◆ **Requirement**
The output should be limited to the line holding "(237, 252) none -> (742, 182) //" and the lines after it through the end of the entries, each restated exactly.
★ ★ ★
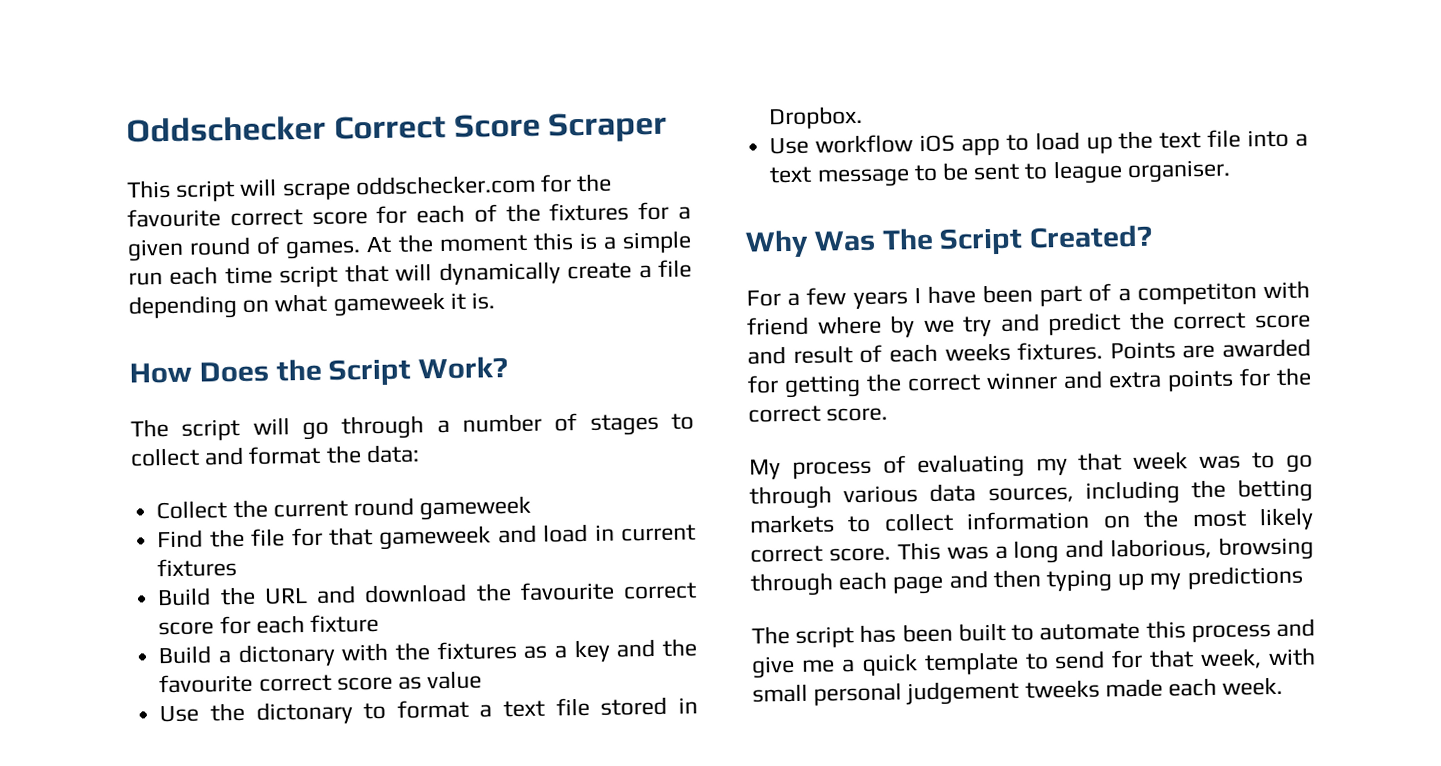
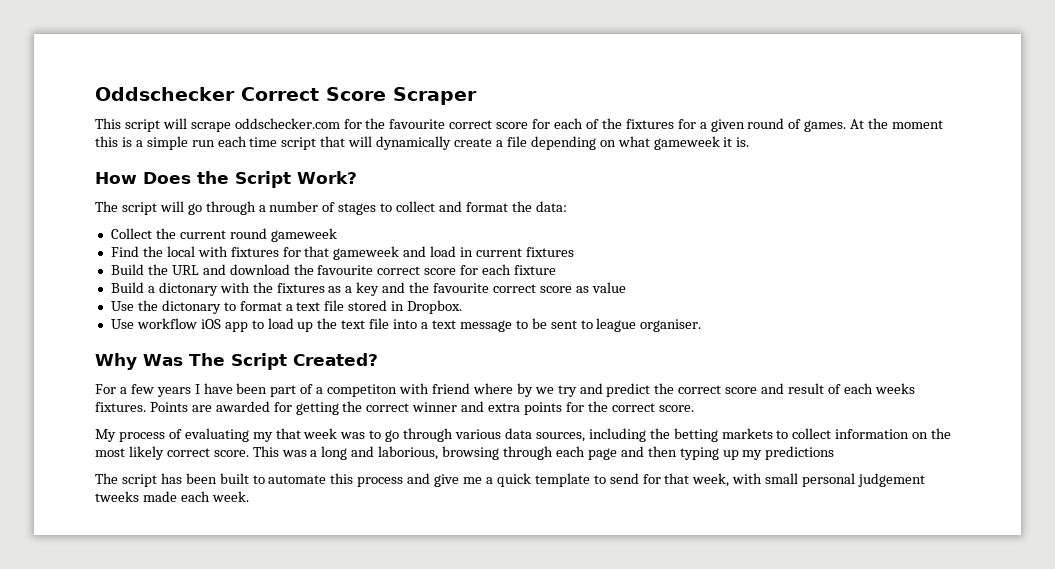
[251,528,286,547] file -> [166,246,279,257] local with fixtures

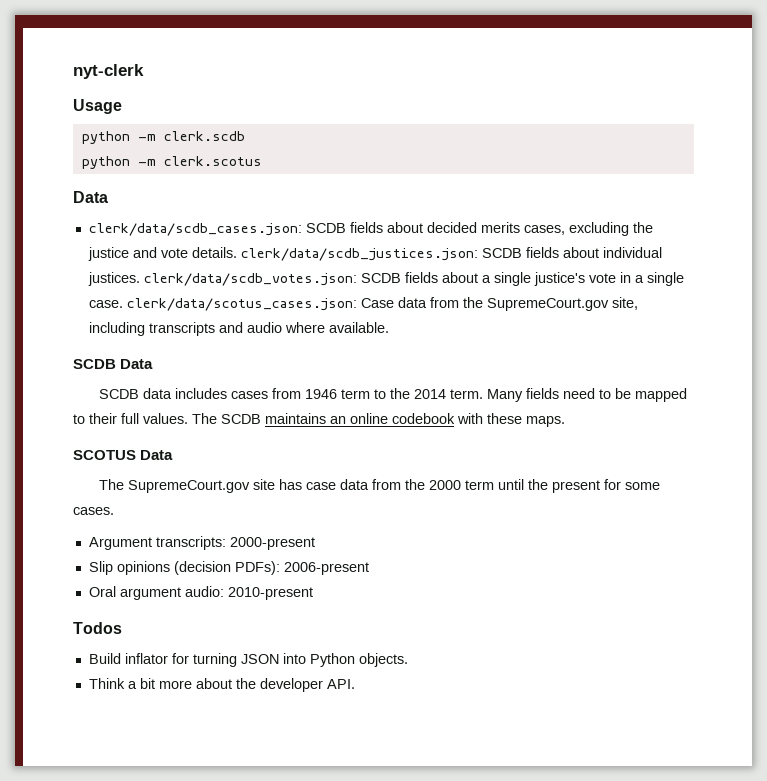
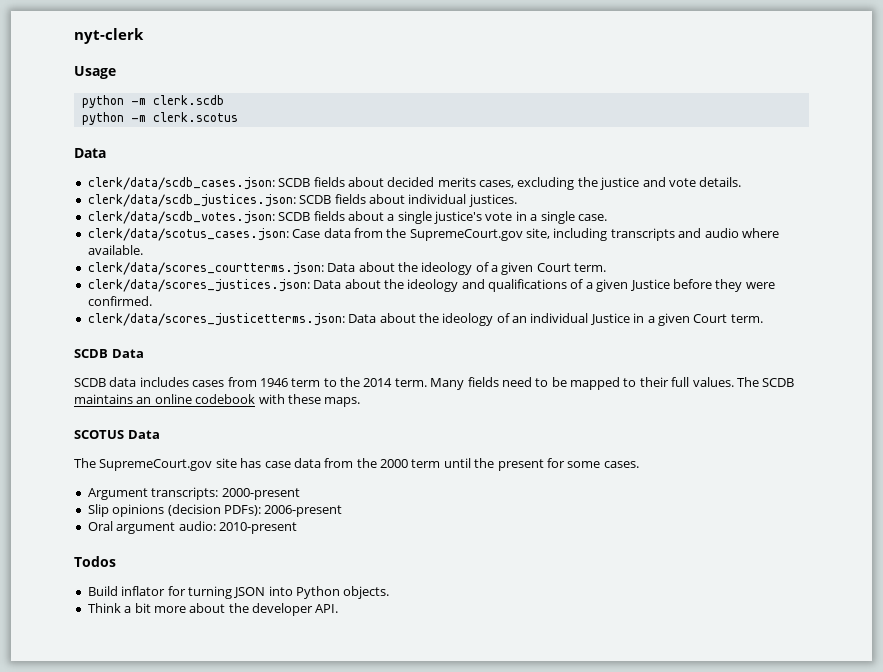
(237, 252) none -> (742, 182) //
(140, 279) none -> (517, 200) //
(123, 304) none -> (607, 217) //
(389, 327) none -> [87,262,607,275] [87,279,775,292] [87,296,152,306] [87,313,763,326] // clerk/data/scores_courtterms.json: Data about the ideology of a given Court term. // clerk/data/scores_justices.json: Data about the ideology and qualifications of a given Justice before they were confirmed. // clerk/data/scores_justicetterms.json: Data about the ideology of an individual Justice in a given Court term.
★ ★ ★
◆ **The completed task**
(237, 252) none -> (742, 182) //
(140, 279) none -> (517, 200) //
(123, 304) none -> (607, 217) //
(389, 327) none -> [87,262,607,275] [87,279,775,292] [87,296,152,306] [87,313,763,326] // clerk/data/scores_courtterms.json: Data about the ideology of a given Court term. // clerk/data/scores_justices.json: Data about the ideology and qualifications of a given Justice before they were confirmed. // clerk/data/scores_justicetterms.json: Data about the ideology of an individual Justice in a given Court term.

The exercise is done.